The guidance covers matters such as:

  • what a reference must include;
  • whether or not a reference must be provided;
  • whether an employer can give a bad reference;
  • problems with references; and
  • job offers and references.

Tips provided in the guidance include:

  • employers must only seek a reference from a job applicant’s current employers with their permission;
  • references can include basic facts about the job applicant, answer specific questions from the potential employer and comment on the job applicant’s skills and abilities, character, and strengths and weaknesses. It is generally for the current/ex-employer to decide how much information it is willing to provide;
  • potential employers should remember a referee may not provide a reference or might inaccurately suggest the applicant is suitable. In these circumstances, it may help to discuss any concerns with the job applicant directly first;
  • a potential employer can offer a “conditional job offer,” which can be withdrawn if the employer’s conditions are not met. Receipt of a satisfactory reference is a commonly imposed condition;
  • employers are entitled to give a reference that states that the job applicant is not suitable for the job he or she is applying for, or that the reason for leaving the job is different from what is stated in the application;
  • employers providing references must ensure that the reference is accurate, fair, and not misleading. The job applicant may be able to claim damages in court if he or she can prove the reference was misleading or inaccurate and the applicant suffered loss as a result; and
  • if a potential employer is unable to obtain references from the nominated referees, it can seek alternative references or may choose to hire the job applicant with a probationary period to assess his or her suitability for the role.

Case update (3): Victimisation – acting in bad faith

Summary: Does an employee, for purposes of a victimisation claim, have to act dishonestly for an allegation to be made in bad faith?

Yes, held the EAT in Saad v Southampton University Hospitals NHS Trust available here.

Facts:  Mr Saad, the employee, was a trainee surgeon employed by the Southampton University Hospitals NHS Trust, the employer. During his period of training a number of performance issues arose.  Around the time that these issues came to a head, Mr Saad raised a grievance. The grievance included an allegation that his programme director said he was “…a terrorist looking person”. Mr Saad alleged this was abusive and discriminatory on racial and religious grounds. The employer rejected Mr Saad’s grievance and he was subsequently removed from the training programme and dismissed.

Mr Saad brought Tribunal claims for unfair dismissal on whistleblowing grounds and victimisation. Mr Saad relied on the grievance about the terrorist comment as both a protected disclosure (for whistleblowing purposes) and a protected act (for victimisation purposes).

Mr Saad’s claims were rejected by the Tribunal on the basis that he had not made the protected disclosure/act about the terrorist comment in good faith.  The Tribunal  found that the predominant purpose of Mr Saad’s grievance had been to delay and avoid the performance process.

Mr Saad appealed to the EAT.  He argued that the tests for good faith in making a protected disclosure under the whistleblowing legislation and race discrimination victimisation are different.

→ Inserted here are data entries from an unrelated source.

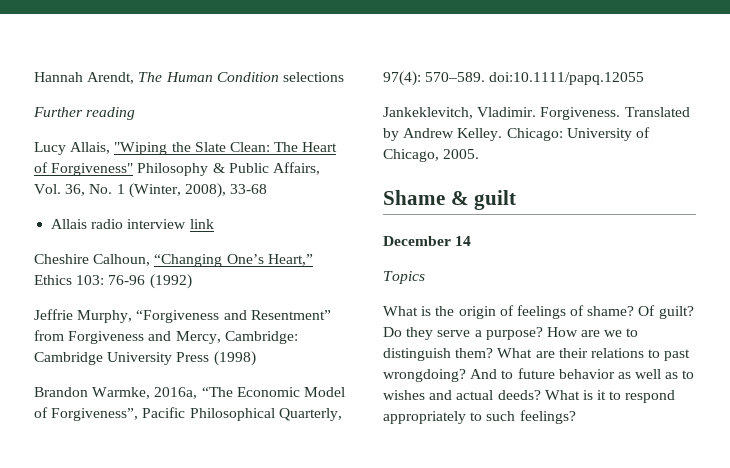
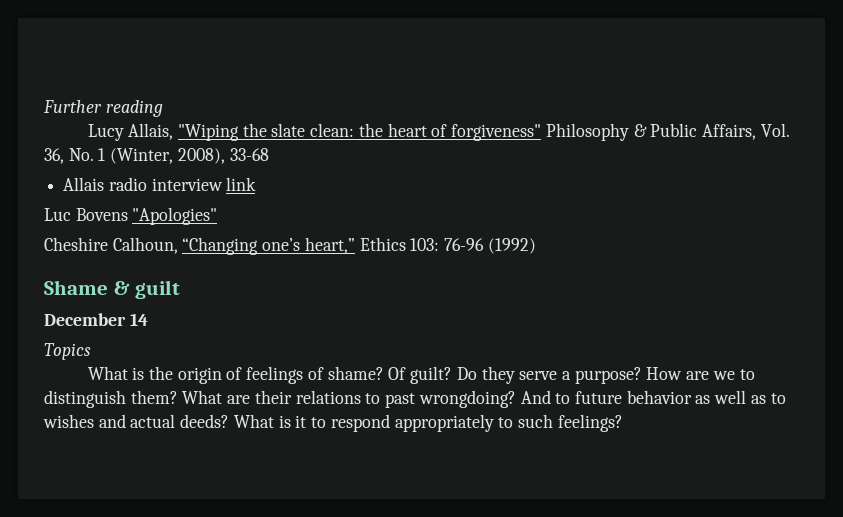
- Hannah Arendt, The Human Condition selections
- Lucy Allais, "Wiping the Slate Clean: The Heart of Forgiveness" Philosophy & Public Affairs, Vol. 36, No. 1 (Winter, 2008), 33-68
+ Lucy Allais, "Wiping the slate clean: the heart of forgiveness" Philosophy & Public Affairs, Vol. 36, No. 1 (Winter, 2008), 33-68
+ Luc Bovens "Apologies"
- Cheshire Calhoun, “Changing One’s Heart,” Ethics 103: 76-96 (1992)
+ Cheshire Calhoun, “Changing one’s heart,” Ethics 103: 76-96 (1992)
- Jeffrie Murphy, “Forgiveness and Resentment” from Forgiveness and Mercy, Cambridge: Cambridge University Press (1998)
- Brandon Warmke, 2016a, “The Economic Model of Forgiveness”, Pacific Philosophical Quarterly, 97(4): 570–589. doi:10.1111/papq.12055
- Jankeklevitch, Vladimir. Forgiveness. Translated by Andrew Kelley. Chicago: University of Chicago, 2005.

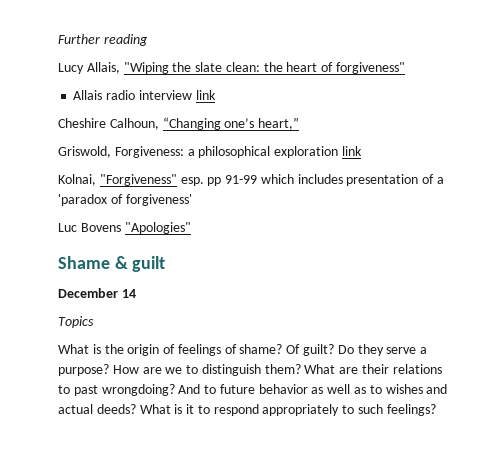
- Lucy Allais, "Wiping the slate clean: the heart of forgiveness" Philosophy & Public Affairs, Vol. 36, No. 1 (Winter, 2008), 33-68
+ Lucy Allais, "Wiping the slate clean: the heart of forgiveness"
- Luc Bovens "Apologies"
- Cheshire Calhoun, “Changing one’s heart,” Ethics 103: 76-96 (1992)
+ Cheshire Calhoun, “Changing one’s heart,”
+ Griswold, Forgiveness: a philosophical exploration link
+ Kolnai, "Forgiveness" esp. pp 91-99 which includes presentation of a 'paradox of forgiveness'
+ Luc Bovens "Apologies"

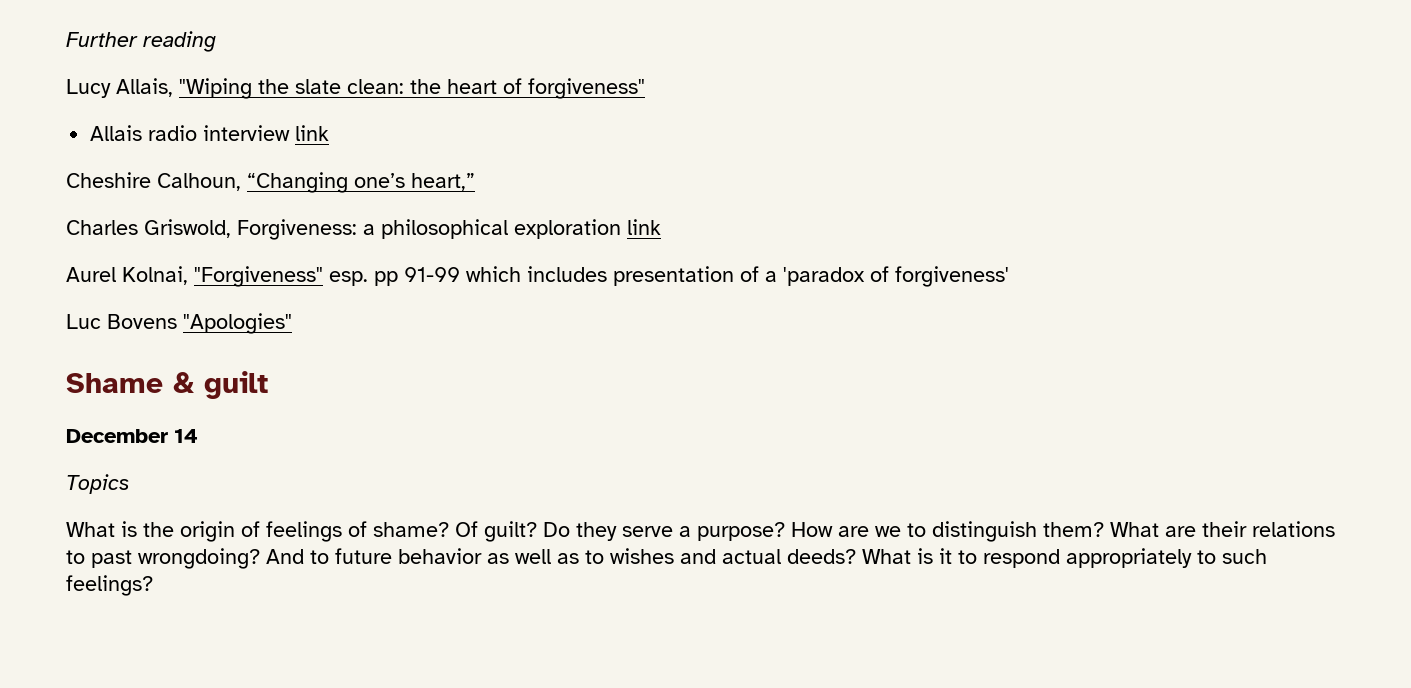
- Griswold, Forgiveness: a philosophical exploration link
+ Charles Griswold, Forgiveness: a philosophical exploration link
- Kolnai, "Forgiveness" esp. pp 91-99 which includes presentation of a 'paradox of forgiveness'
+ Aurel Kolnai, "Forgiveness" esp. pp 91-99 which includes presentation of a 'paradox of forgiveness'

The question for racial victimisation is whether the worker has acted honestly in giving the evidence which they have relied on as a protected act. The existence of an ulterior motive, whilst potentially relevant, should not be the focus of any enquiry.

The EAT upheld the appeal. The EAT found that the primary question for victimisation purposes is whether the worker has acted honestly in giving the evidence or information. The existence of an ulterior motive, such as to deflect criticism of performance, is not the focus. In Mr Saad’s case, the EAT found that he had subjectively believed that the alleged terrorist comment had been made.  Mr Saad he had therefore made the allegation against his programme director honestly and so had not made it in bad faith.

Implications:  This decision is unhelpful for employers as it makes it easier for employees to establish a protected act. It will be difficult for employers to rely on an employee’s ulterior motives to undermine their claim that a protected act was in good faith. The key to whether there is whether the worker honestly believes the information that forms the protected act, not their reasons for providing it.

Case update (2): Unfair dismissal – Failure to postpone

Summary:   Did an employer’s refusal to postpone a disciplinary hearing, due to the unavailability of the employee’s trade union representative, make the dismissal unfair?

Yes, says the EAT in Talon Engineering Limited v Smith available here.

Background:  Workers have a statutory right to be accompanied at disciplinary hearings by either a work colleague or their trade union representative under section 10 Employment Relations Act 1999. Workers can propose an alternative date for the hearing if their chosen companion is unavailable. Provided the alternative time proposed by the worker is reasonable, and within five working days of the originally proposed date, the employer must postpone the meeting.

Facts:   The employee, Mrs Smith, was employed by Talon Engineering Ltd, the employer, for over 21 years before her summary dismissal for gross misconduct. She had been invited to a disciplinary hearing, which was then postponed for three weeks as a result of a period of sick leave followed by annual leave. The rescheduled hearing was due to take place on 29 September 2016, but Mrs Smith’s trade union representative was unavailable on that date and for a further two weeks. The employer refused a further request to postpone the hearing, on the basis that it would result in an unacceptable delay and that it was only required to agree to a postponement of up to five days under the provisions of section 10(5) Employment Relations Act 1999 (right to be accompanied to a disciplinary hearing).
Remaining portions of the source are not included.